By the way I believe that a miracle could happen any time.
Hi JayJay
I watched you on Sunday,You are so brave to do the injections yourself.We went through IVF and I couldn’t do the injections myself so my husband had to do it for me. We had one go at IVF with a failed attempt. I think you should give IVF a break for now and try other options.Have a go at HSG which is Lipadol or Dye flashing thru you tubes. You have to have it done between 8-10th Day after your period starts.Dr Neil Johnstone does this and it is heaps cheaper than IVF, Maybe $350-$450.Depends Wellington or Auckland.Get Dom on the Elevit for men and you on the women one. Then try naturally,you never know it may be all you need.Give it a go, you have nothing to loose. It worked for me and now we have 2 lovely boys.All the best for your future what ever you do.
Shaz
I admire you and Dom so much for putting your amazing story out there. You guys had me bawling while watching your doco last night, it must have been heartbreaking. You’re one tough lady Jay Jay …. I don’t think I would be so brave that’s for sure.

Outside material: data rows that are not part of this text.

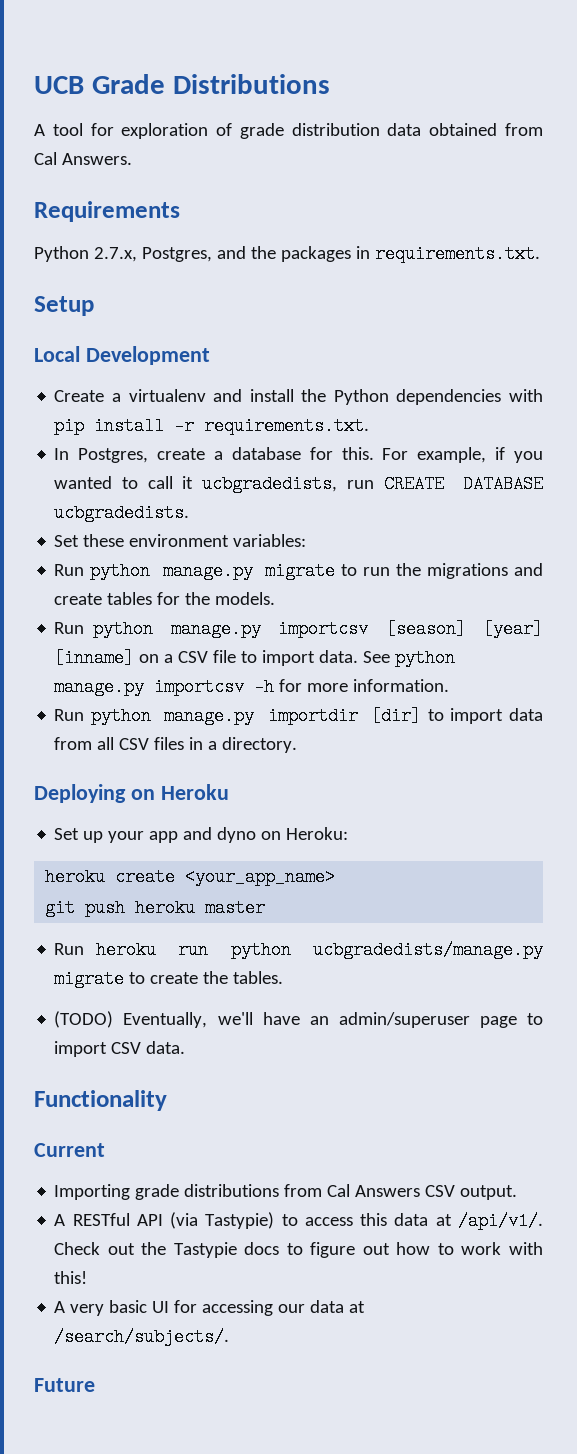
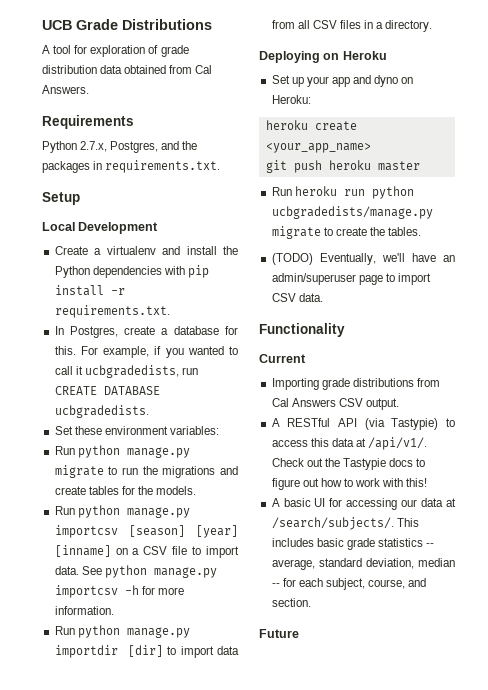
- A very basic UI for accessing our data at /search/subjects/.
+ A basic UI for accessing our data at /search/subjects/. This includes basic grade statistics -- average, standard deviation, median -- for each subject, course, and section.

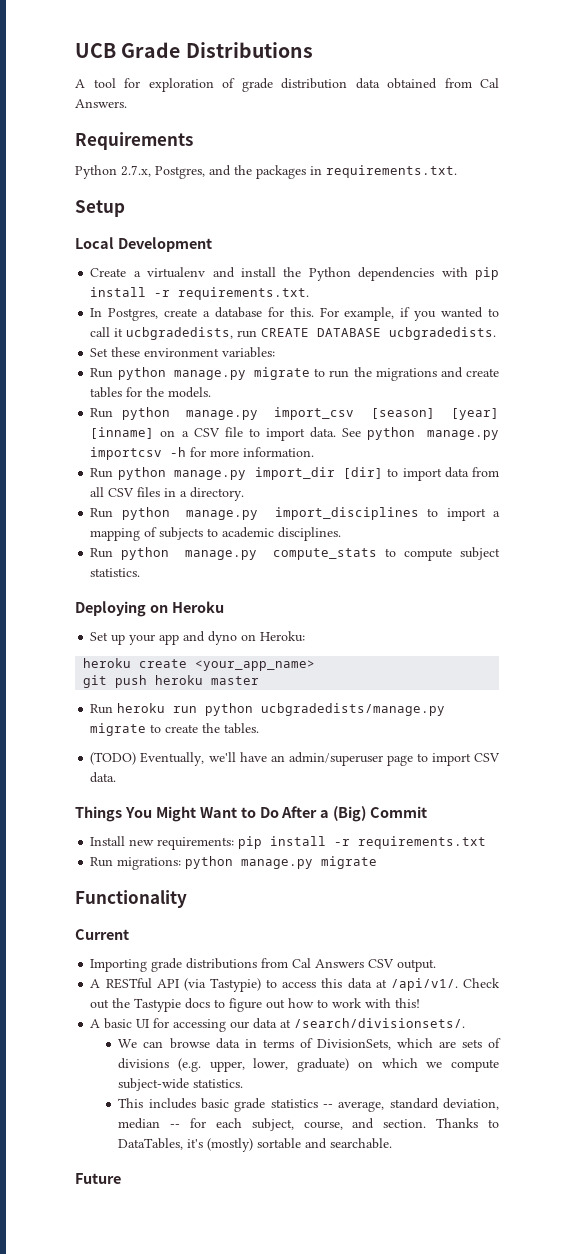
- Run python manage.py importcsv [season] [year] [inname] on a CSV file to import data.
+ Run python manage.py import_csv [season] [year] [inname] on a CSV file to import data.
- Run python manage.py importdir [dir] to import data from all CSV files in a directory.
+ Run python manage.py import_dir [dir] to import data from all CSV files in a directory.
+ Run python manage.py import_disciplines to import a mapping of subjects to academic disciplines.
+ Run python manage.py compute_stats to compute subject statistics.
+ Things You Might Want to Do After a (Big) Commit
+ Install new requirements: pip install -r requirements.txt
+ Run migrations: python manage.py migrate
- A basic UI for accessing our data at /search/subjects/. This includes basic grade statistics -- average, standard deviation, median -- for each subject, course, and section.
+ A basic UI for accessing our data at /search/divisionsets/.
+ We can browse data in terms of DivisionSets, which are sets of divisions (e.g. upper, lower, graduate) on which we compute subject-wide statistics.
+ This includes basic grade statistics -- average, standard deviation, median -- for each subject, course, and section. Thanks to DataTables, it's (mostly) sortable and searchable.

Wishing you all the very best for your future decisions, whatever they may be.
Hi Jay Jay & Dom
Myself and my partner watched Sunday last night and I have to say that you are both such an inspiration and very brave for sharing your story.
We had been trying for a wee while and nothing was happening for us, and my GP didn’t appear to be terribly proactive. So, I changed my GP, who referred me to a specialist and it was found that I have recurring cysts on my ovaries – which were unfortunately diagnosed as endometriosis. I have had 2 laproscopic surgeries so far to remove the cysts, but they keep growing back. The specialists have said that there isn’t much that we can do at this stage, but keep trying and we are booked to start our first IVF cycle in July 2011. I have to say that I don’t know how I will handle it, but watching you both last night has given me a renewed sense of determination.
It is such a hard thing to come to terms with, especially when you so desperately want a child and you see so many friends/family having babies and with little ones around them. There seem to be lots of tears for me lately and feelings of loneliness but watching you both on the show last night has given me an extra boost, and we’ve just got to try and keep positive.
So, thank you so much for sharing your story. You truly are an amazing couple and I wish you both all the luck in the world whichever path you may choose to take x
Hi JayJay and Dom,
I watched you both on Sunday last night and as myself and my husband know how hard it is to go through IVF, I think you are both an amazing couple, don’t give up! We have an amazing 2 1/2 year old boy thanks to my fabulous friend who was a surrogate for us. We feel so lucky to have had the opportunity to be parents. It will happen for you – I just know it!!